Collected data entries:
*-*-*
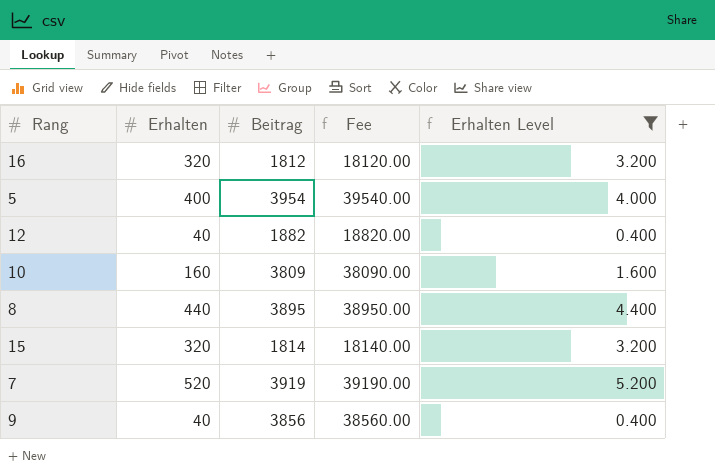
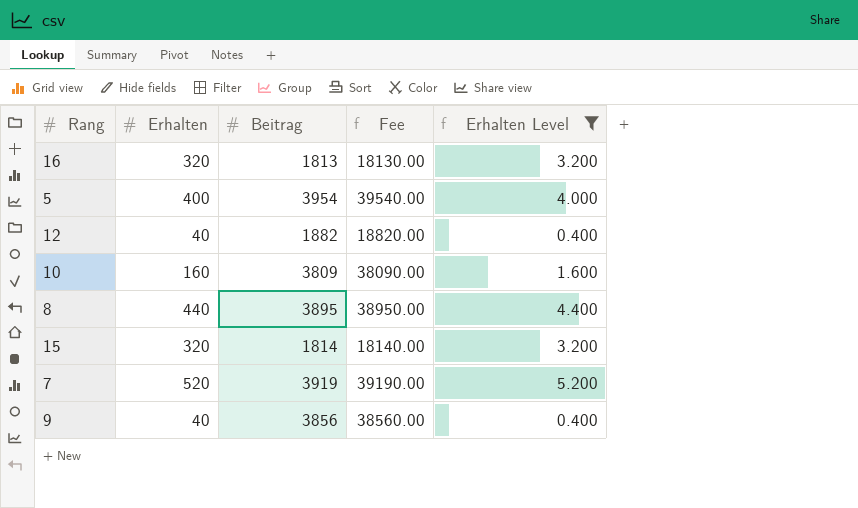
16 | Beitrag: 1812 -> 1813
16 | Fee: 18120.00 -> 18130.00

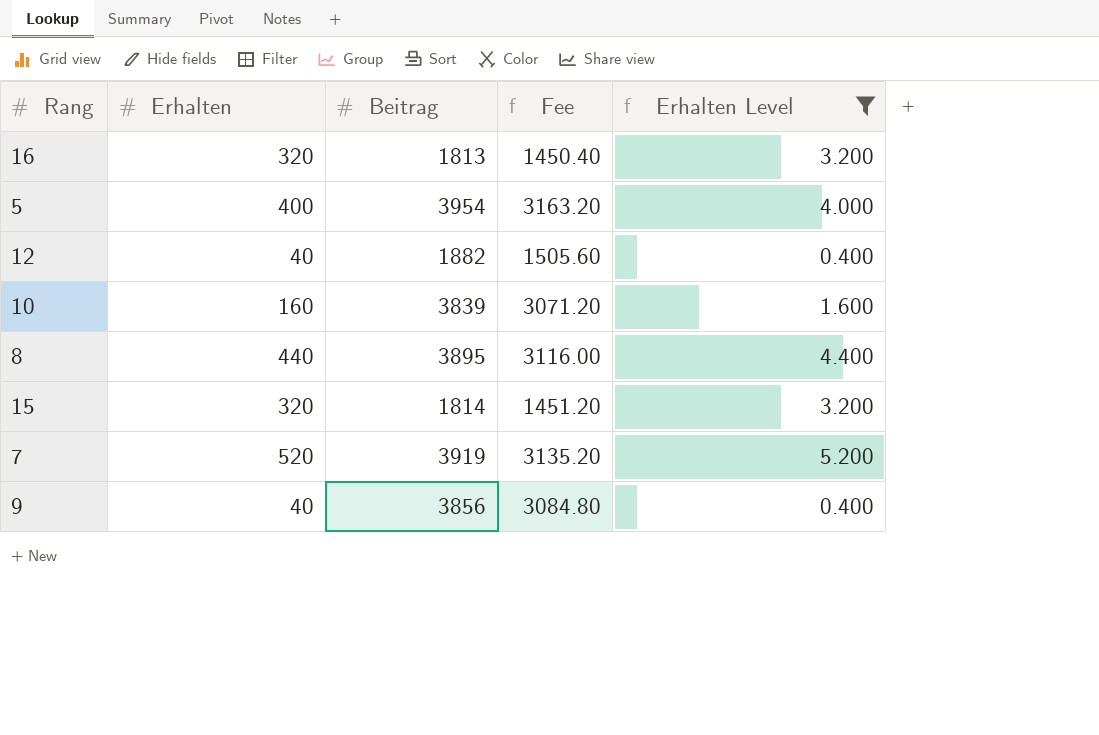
column Fee | formula: [Beitrag] * 10 -> [Beitrag] * 0.8
10 | Beitrag: 3809 -> 3839

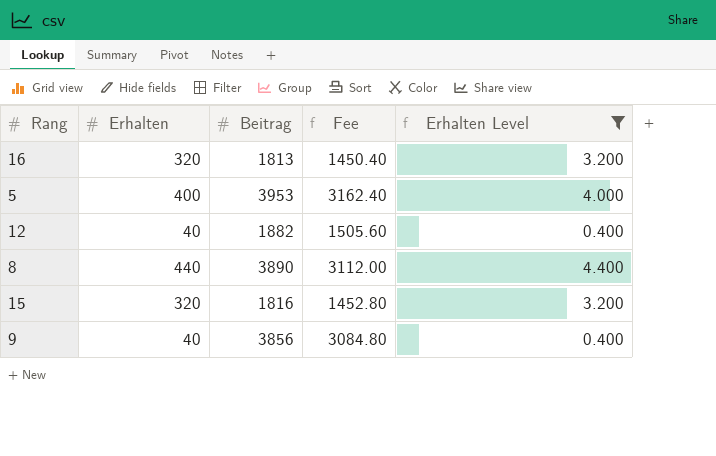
row 10: 160 | 3839 | 3071.20 | 1.600 -> none
row 7: 520 | 3919 | 3135.20 | 5.200 -> none
5 | Beitrag: 3954 -> 3953
5 | Fee: 3163.20 -> 3162.40
8 | Beitrag: 3895 -> 3890
8 | Fee: 3116.00 -> 3112.00
15 | Beitrag: 1814 -> 1816
15 | Fee: 1451.20 -> 1452.80

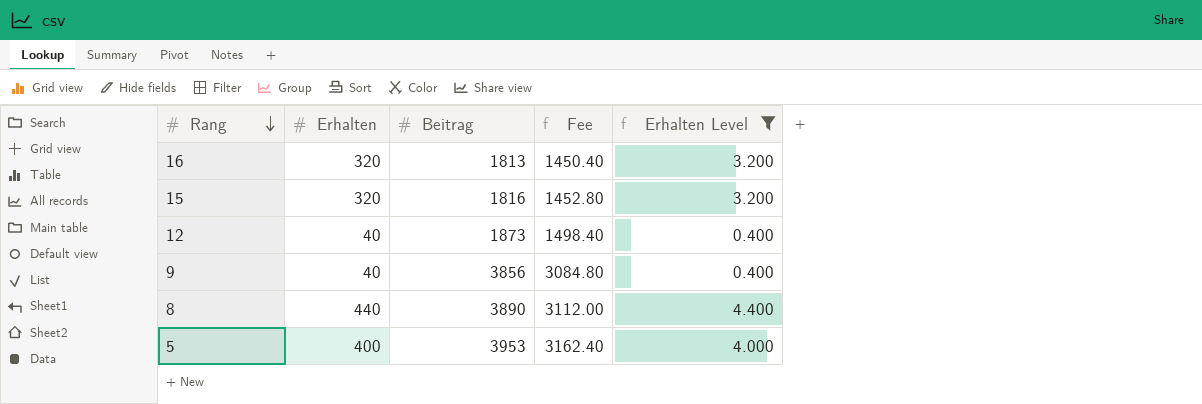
row order: none -> Rang descending
12 | Beitrag: 1882 -> 1873
12 | Fee: 1505.60 -> 1498.40

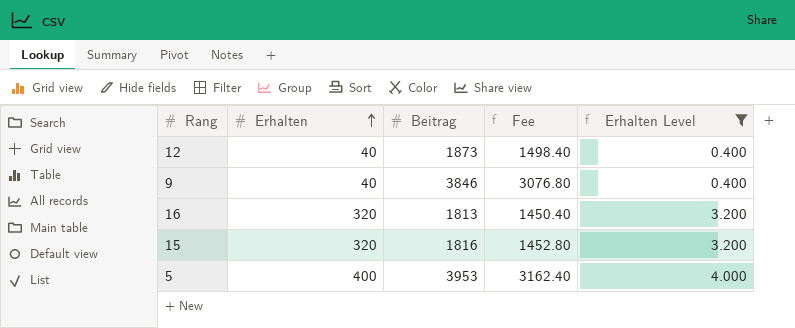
row order: Rang descending -> Erhalten ascending
row 8: 440 | 3890 | 3112.00 | 4.400 -> none
9 | Beitrag: 3856 -> 3846
9 | Fee: 3084.80 -> 3076.80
*-*-*
Work out how many lines in the data hold the word "order"; reply with the number alone.

2